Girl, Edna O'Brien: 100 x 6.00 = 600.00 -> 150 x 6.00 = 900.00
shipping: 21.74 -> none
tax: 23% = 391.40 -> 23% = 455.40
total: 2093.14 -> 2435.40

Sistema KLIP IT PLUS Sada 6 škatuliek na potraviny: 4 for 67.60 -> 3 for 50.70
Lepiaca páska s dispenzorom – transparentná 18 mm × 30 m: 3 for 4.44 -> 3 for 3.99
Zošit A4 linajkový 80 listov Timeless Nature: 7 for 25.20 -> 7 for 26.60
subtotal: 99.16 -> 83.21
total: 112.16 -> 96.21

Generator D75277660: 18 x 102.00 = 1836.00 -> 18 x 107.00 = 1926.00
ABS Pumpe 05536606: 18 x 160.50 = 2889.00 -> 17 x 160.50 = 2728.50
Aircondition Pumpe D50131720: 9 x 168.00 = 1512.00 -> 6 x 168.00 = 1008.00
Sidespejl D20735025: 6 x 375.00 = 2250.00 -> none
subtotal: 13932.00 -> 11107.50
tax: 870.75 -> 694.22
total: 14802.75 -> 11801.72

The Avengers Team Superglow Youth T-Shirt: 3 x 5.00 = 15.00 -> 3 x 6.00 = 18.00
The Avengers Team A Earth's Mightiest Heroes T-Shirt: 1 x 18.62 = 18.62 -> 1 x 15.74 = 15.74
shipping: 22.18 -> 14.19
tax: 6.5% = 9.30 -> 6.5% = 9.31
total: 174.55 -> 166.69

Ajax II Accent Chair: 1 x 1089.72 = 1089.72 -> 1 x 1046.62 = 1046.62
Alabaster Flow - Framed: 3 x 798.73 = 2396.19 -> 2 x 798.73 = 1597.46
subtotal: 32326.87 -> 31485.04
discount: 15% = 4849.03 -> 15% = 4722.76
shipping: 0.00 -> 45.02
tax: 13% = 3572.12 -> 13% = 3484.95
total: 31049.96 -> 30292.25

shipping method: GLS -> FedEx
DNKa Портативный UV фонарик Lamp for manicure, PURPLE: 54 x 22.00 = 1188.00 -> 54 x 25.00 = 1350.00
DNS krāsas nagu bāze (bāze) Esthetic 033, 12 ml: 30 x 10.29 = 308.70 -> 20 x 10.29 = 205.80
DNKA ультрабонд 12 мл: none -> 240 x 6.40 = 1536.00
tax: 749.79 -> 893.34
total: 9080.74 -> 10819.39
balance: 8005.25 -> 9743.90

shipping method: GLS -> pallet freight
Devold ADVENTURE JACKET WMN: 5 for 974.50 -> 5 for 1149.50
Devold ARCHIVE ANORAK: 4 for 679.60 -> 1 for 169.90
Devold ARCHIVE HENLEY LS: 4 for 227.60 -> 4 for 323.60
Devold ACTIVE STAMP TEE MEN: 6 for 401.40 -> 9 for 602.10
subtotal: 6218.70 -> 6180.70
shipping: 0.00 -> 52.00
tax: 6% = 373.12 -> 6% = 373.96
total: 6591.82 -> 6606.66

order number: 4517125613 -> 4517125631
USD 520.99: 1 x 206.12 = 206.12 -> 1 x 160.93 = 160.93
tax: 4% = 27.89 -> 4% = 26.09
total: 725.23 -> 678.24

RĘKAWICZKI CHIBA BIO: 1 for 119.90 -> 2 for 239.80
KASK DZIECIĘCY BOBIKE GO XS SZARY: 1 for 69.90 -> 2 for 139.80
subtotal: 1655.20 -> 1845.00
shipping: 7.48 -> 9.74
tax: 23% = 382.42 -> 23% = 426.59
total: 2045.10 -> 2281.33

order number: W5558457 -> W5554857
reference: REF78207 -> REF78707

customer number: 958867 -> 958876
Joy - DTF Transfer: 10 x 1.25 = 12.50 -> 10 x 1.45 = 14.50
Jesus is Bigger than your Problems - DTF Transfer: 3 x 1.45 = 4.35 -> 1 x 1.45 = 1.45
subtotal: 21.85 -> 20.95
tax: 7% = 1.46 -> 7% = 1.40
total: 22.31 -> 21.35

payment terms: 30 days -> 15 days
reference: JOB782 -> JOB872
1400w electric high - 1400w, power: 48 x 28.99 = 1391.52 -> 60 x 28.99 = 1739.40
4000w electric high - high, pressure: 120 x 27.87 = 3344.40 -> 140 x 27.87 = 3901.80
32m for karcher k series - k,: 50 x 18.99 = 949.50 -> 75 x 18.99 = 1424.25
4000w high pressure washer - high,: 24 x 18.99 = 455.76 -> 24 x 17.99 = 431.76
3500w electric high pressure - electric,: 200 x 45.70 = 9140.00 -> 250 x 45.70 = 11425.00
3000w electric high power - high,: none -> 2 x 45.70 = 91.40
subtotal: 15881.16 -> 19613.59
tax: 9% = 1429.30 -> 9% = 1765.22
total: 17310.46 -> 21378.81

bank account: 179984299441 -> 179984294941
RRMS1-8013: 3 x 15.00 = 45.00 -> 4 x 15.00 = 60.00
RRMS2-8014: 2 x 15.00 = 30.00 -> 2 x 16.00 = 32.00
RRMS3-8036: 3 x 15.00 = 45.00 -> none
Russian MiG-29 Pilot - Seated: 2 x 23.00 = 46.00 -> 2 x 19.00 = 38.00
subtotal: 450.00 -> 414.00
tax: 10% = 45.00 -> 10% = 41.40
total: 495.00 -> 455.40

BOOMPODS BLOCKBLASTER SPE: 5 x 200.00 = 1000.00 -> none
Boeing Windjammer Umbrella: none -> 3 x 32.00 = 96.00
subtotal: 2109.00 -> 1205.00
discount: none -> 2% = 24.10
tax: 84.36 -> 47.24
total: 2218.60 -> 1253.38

> _Assignment_
Repeat the whole listing word for word.

> _Answer to this task_
Girl, Edna O'Brien: 100 x 6.00 = 600.00 -> 150 x 6.00 = 900.00
shipping: 21.74 -> none
tax: 23% = 391.40 -> 23% = 455.40
total: 2093.14 -> 2435.40

Sistema KLIP IT PLUS Sada 6 škatuliek na potraviny: 4 for 67.60 -> 3 for 50.70
Lepiaca páska s dispenzorom – transparentná 18 mm × 30 m: 3 for 4.44 -> 3 for 3.99
Zošit A4 linajkový 80 listov Timeless Nature: 7 for 25.20 -> 7 for 26.60
subtotal: 99.16 -> 83.21
total: 112.16 -> 96.21

Generator D75277660: 18 x 102.00 = 1836.00 -> 18 x 107.00 = 1926.00
ABS Pumpe 05536606: 18 x 160.50 = 2889.00 -> 17 x 160.50 = 2728.50
Aircondition Pumpe D50131720: 9 x 168.00 = 1512.00 -> 6 x 168.00 = 1008.00
Sidespejl D20735025: 6 x 375.00 = 2250.00 -> none
subtotal: 13932.00 -> 11107.50
tax: 870.75 -> 694.22
total: 14802.75 -> 11801.72

The Avengers Team Superglow Youth T-Shirt: 3 x 5.00 = 15.00 -> 3 x 6.00 = 18.00
The Avengers Team A Earth's Mightiest Heroes T-Shirt: 1 x 18.62 = 18.62 -> 1 x 15.74 = 15.74
shipping: 22.18 -> 14.19
tax: 6.5% = 9.30 -> 6.5% = 9.31
total: 174.55 -> 166.69

Ajax II Accent Chair: 1 x 1089.72 = 1089.72 -> 1 x 1046.62 = 1046.62
Alabaster Flow - Framed: 3 x 798.73 = 2396.19 -> 2 x 798.73 = 1597.46
subtotal: 32326.87 -> 31485.04
discount: 15% = 4849.03 -> 15% = 4722.76
shipping: 0.00 -> 45.02
tax: 13% = 3572.12 -> 13% = 3484.95
total: 31049.96 -> 30292.25

shipping method: GLS -> FedEx
DNKa Портативный UV фонарик Lamp for manicure, PURPLE: 54 x 22.00 = 1188.00 -> 54 x 25.00 = 1350.00
DNS krāsas nagu bāze (bāze) Esthetic 033, 12 ml: 30 x 10.29 = 308.70 -> 20 x 10.29 = 205.80
DNKA ультрабонд 12 мл: none -> 240 x 6.40 = 1536.00
tax: 749.79 -> 893.34
total: 9080.74 -> 10819.39
balance: 8005.25 -> 9743.90

shipping method: GLS -> pallet freight
Devold ADVENTURE JACKET WMN: 5 for 974.50 -> 5 for 1149.50
Devold ARCHIVE ANORAK: 4 for 679.60 -> 1 for 169.90
Devold ARCHIVE HENLEY LS: 4 for 227.60 -> 4 for 323.60
Devold ACTIVE STAMP TEE MEN: 6 for 401.40 -> 9 for 602.10
subtotal: 6218.70 -> 6180.70
shipping: 0.00 -> 52.00
tax: 6% = 373.12 -> 6% = 373.96
total: 6591.82 -> 6606.66

order number: 4517125613 -> 4517125631
USD 520.99: 1 x 206.12 = 206.12 -> 1 x 160.93 = 160.93
tax: 4% = 27.89 -> 4% = 26.09
total: 725.23 -> 678.24

RĘKAWICZKI CHIBA BIO: 1 for 119.90 -> 2 for 239.80
KASK DZIECIĘCY BOBIKE GO XS SZARY: 1 for 69.90 -> 2 for 139.80
subtotal: 1655.20 -> 1845.00
shipping: 7.48 -> 9.74
tax: 23% = 382.42 -> 23% = 426.59
total: 2045.10 -> 2281.33

order number: W5558457 -> W5554857
reference: REF78207 -> REF78707

customer number: 958867 -> 958876
Joy - DTF Transfer: 10 x 1.25 = 12.50 -> 10 x 1.45 = 14.50
Jesus is Bigger than your Problems - DTF Transfer: 3 x 1.45 = 4.35 -> 1 x 1.45 = 1.45
subtotal: 21.85 -> 20.95
tax: 7% = 1.46 -> 7% = 1.40
total: 22.31 -> 21.35

payment terms: 30 days -> 15 days
reference: JOB782 -> JOB872
1400w electric high - 1400w, power: 48 x 28.99 = 1391.52 -> 60 x 28.99 = 1739.40
4000w electric high - high, pressure: 120 x 27.87 = 3344.40 -> 140 x 27.87 = 3901.80
32m for karcher k series - k,: 50 x 18.99 = 949.50 -> 75 x 18.99 = 1424.25
4000w high pressure washer - high,: 24 x 18.99 = 455.76 -> 24 x 17.99 = 431.76
3500w electric high pressure - electric,: 200 x 45.70 = 9140.00 -> 250 x 45.70 = 11425.00
3000w electric high power - high,: none -> 2 x 45.70 = 91.40
subtotal: 15881.16 -> 19613.59
tax: 9% = 1429.30 -> 9% = 1765.22
total: 17310.46 -> 21378.81

bank account: 179984299441 -> 179984294941
RRMS1-8013: 3 x 15.00 = 45.00 -> 4 x 15.00 = 60.00
RRMS2-8014: 2 x 15.00 = 30.00 -> 2 x 16.00 = 32.00
RRMS3-8036: 3 x 15.00 = 45.00 -> none
Russian MiG-29 Pilot - Seated: 2 x 23.00 = 46.00 -> 2 x 19.00 = 38.00
subtotal: 450.00 -> 414.00
tax: 10% = 45.00 -> 10% = 41.40
total: 495.00 -> 455.40

BOOMPODS BLOCKBLASTER SPE: 5 x 200.00 = 1000.00 -> none
Boeing Windjammer Umbrella: none -> 3 x 32.00 = 96.00
subtotal: 2109.00 -> 1205.00
discount: none -> 2% = 24.10
tax: 84.36 -> 47.24
total: 2218.60 -> 1253.38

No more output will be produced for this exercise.